#### The data ####

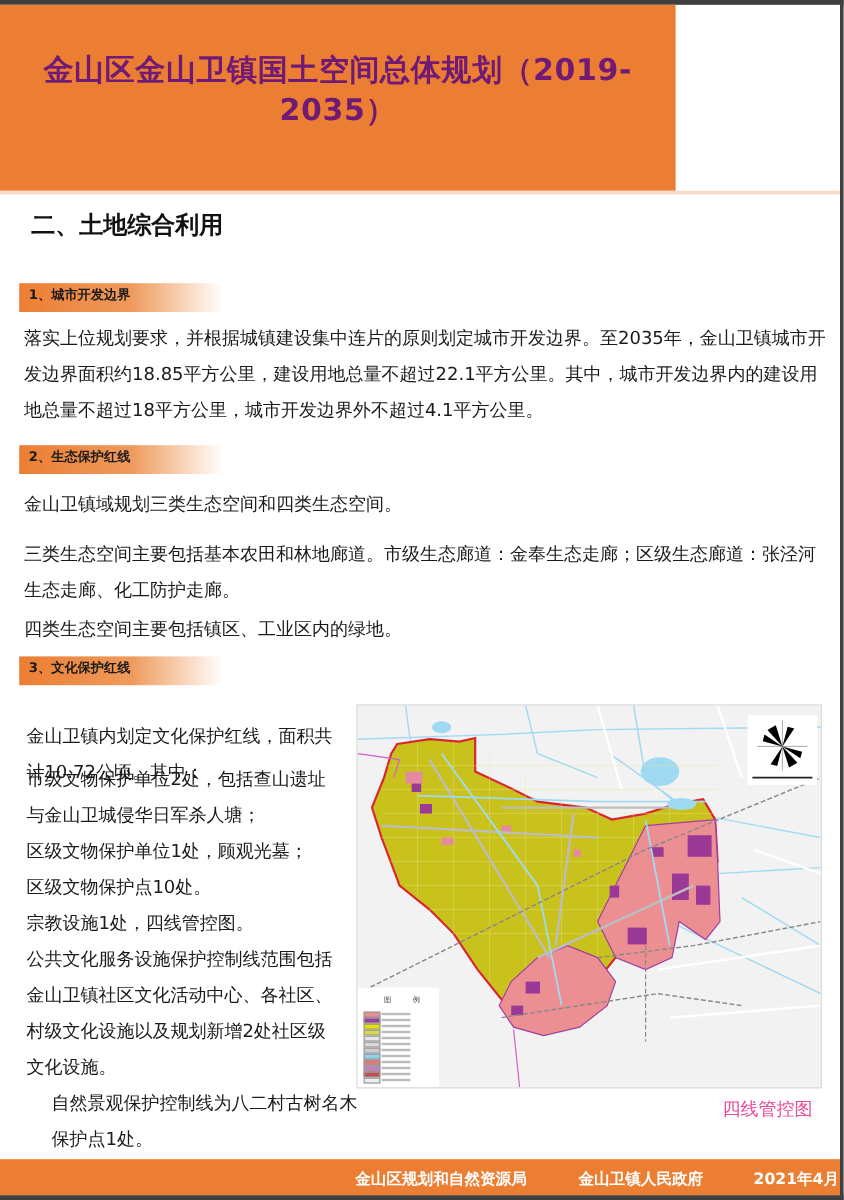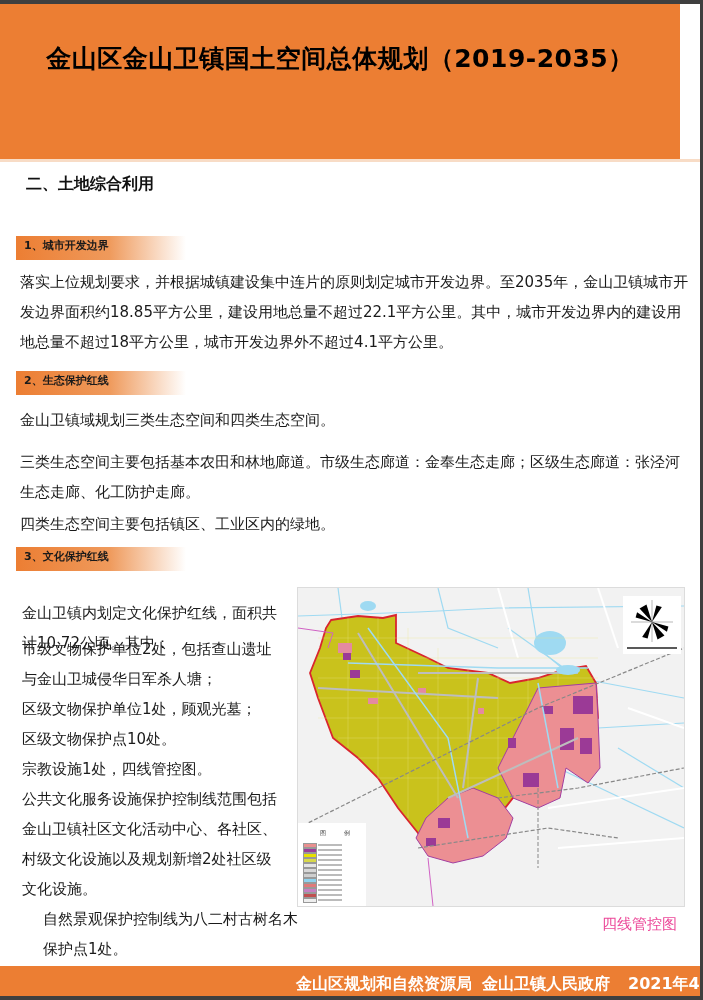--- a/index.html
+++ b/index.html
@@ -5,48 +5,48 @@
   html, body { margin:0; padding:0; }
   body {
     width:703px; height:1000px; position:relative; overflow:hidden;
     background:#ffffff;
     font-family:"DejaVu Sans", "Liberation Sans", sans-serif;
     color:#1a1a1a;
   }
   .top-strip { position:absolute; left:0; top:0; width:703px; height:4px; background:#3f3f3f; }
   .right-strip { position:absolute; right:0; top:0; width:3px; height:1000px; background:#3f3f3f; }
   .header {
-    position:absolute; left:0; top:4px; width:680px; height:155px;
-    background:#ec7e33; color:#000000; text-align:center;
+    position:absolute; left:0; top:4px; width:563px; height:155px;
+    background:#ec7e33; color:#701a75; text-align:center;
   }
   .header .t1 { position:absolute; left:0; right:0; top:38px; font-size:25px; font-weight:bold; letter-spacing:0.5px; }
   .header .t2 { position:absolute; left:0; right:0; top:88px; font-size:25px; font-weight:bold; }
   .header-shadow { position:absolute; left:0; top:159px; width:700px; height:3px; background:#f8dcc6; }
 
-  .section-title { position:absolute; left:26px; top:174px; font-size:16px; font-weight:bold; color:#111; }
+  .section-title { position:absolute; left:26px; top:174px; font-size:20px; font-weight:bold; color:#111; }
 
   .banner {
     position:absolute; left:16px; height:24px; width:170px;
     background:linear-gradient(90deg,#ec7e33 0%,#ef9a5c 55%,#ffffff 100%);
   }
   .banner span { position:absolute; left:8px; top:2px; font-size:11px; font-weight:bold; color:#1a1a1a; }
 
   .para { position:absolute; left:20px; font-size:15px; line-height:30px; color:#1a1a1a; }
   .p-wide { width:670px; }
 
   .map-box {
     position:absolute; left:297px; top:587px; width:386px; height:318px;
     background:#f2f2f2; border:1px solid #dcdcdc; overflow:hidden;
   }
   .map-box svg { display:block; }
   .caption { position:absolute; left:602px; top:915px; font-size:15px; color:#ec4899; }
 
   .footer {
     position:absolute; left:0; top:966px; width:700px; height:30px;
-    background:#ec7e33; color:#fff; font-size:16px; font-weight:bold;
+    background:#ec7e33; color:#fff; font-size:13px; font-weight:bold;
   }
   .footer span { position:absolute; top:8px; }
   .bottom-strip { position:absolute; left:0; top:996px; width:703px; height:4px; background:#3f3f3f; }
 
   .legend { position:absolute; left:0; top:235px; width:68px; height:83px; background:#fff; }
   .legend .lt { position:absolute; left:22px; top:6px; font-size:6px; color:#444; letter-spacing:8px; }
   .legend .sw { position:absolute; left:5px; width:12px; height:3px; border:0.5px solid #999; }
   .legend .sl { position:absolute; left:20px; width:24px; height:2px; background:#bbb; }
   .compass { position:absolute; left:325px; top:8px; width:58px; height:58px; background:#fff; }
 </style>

####
#### The data ####

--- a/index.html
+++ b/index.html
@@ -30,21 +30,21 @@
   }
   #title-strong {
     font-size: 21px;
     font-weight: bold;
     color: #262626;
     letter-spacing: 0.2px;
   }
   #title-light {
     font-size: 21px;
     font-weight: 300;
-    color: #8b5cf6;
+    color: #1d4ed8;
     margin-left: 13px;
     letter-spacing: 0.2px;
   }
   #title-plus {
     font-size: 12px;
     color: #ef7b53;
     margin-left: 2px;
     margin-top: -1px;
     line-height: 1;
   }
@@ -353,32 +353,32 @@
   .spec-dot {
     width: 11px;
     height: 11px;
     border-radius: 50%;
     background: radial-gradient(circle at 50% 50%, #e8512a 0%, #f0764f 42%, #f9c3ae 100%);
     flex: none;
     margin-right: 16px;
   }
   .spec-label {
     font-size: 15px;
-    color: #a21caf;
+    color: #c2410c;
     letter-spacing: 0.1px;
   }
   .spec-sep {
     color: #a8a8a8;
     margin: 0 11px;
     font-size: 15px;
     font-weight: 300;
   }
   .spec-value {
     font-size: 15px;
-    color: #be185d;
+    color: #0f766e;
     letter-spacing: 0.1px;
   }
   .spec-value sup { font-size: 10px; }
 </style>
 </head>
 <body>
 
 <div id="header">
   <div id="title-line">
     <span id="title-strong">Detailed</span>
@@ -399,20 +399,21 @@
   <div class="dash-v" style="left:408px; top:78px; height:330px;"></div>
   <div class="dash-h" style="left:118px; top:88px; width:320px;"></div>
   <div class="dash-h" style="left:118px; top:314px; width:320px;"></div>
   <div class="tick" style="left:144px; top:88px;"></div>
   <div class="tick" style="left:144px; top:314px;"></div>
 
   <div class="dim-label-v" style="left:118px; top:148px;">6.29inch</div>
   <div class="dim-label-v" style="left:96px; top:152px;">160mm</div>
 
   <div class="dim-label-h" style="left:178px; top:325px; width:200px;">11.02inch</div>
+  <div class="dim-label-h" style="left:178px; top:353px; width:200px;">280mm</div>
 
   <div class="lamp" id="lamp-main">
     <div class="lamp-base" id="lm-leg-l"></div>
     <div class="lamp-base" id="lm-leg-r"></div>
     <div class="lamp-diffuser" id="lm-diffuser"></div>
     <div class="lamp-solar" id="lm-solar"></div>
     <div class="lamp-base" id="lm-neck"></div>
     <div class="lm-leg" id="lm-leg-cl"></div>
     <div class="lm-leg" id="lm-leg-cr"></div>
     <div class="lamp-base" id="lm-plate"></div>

####
#### The data ####

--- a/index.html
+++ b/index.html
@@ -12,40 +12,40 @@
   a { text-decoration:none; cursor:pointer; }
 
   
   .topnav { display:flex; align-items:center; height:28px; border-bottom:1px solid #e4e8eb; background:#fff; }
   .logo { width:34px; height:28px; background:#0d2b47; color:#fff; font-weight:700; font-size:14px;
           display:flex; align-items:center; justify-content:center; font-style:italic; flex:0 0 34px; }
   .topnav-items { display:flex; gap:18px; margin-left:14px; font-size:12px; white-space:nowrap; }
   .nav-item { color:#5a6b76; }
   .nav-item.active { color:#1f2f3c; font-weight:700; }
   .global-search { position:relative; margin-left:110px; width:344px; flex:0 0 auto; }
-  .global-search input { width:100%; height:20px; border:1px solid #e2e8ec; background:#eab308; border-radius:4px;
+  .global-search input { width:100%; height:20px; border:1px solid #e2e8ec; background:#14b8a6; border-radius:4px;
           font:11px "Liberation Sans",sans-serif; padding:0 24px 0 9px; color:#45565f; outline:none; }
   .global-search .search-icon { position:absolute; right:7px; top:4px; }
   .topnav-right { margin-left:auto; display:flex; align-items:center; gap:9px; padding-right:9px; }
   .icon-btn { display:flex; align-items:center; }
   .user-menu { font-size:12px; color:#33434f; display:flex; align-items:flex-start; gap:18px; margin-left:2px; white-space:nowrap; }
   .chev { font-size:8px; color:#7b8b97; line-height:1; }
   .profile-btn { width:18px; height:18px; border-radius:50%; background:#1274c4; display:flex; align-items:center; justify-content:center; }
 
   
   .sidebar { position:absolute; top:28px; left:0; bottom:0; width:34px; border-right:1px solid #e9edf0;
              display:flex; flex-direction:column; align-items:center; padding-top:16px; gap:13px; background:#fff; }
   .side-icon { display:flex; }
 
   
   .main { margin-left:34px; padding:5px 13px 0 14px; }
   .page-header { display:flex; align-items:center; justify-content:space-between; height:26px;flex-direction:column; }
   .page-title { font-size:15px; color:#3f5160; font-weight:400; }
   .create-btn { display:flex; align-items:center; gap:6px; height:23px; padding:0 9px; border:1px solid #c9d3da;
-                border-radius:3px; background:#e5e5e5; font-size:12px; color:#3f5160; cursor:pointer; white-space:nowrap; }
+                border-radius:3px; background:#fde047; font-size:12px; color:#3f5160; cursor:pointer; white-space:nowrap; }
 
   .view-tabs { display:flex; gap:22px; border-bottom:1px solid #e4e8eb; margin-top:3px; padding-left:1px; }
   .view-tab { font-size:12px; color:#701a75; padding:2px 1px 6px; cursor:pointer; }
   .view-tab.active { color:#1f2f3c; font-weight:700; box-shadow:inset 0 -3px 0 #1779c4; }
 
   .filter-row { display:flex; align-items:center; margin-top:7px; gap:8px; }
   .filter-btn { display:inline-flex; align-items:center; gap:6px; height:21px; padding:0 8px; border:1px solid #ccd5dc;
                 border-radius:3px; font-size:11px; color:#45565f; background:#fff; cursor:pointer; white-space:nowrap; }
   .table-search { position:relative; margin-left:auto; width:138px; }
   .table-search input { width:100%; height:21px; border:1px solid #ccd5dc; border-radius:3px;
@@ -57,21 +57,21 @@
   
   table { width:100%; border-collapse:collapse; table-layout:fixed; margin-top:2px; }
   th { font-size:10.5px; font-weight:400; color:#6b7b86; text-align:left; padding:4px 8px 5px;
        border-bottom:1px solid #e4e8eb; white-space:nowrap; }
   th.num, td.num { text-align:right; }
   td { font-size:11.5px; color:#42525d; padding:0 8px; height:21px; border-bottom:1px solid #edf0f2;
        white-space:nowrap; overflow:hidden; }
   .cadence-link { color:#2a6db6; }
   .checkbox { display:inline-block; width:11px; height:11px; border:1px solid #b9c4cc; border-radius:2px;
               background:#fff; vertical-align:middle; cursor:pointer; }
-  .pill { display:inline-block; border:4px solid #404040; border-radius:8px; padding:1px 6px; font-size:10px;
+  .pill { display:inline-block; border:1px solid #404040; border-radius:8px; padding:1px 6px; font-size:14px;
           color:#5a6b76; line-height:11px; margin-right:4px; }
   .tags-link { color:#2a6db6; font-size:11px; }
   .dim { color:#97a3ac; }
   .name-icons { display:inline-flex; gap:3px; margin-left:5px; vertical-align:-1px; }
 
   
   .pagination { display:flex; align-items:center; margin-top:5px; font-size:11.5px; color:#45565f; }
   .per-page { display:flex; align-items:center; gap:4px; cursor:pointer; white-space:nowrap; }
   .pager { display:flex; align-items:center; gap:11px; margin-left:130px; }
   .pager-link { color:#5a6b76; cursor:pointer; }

####

• _Your task_
Identify the lines in the records above that contain the word "style", then state how many there are and nothing more.

• _Answer box_
12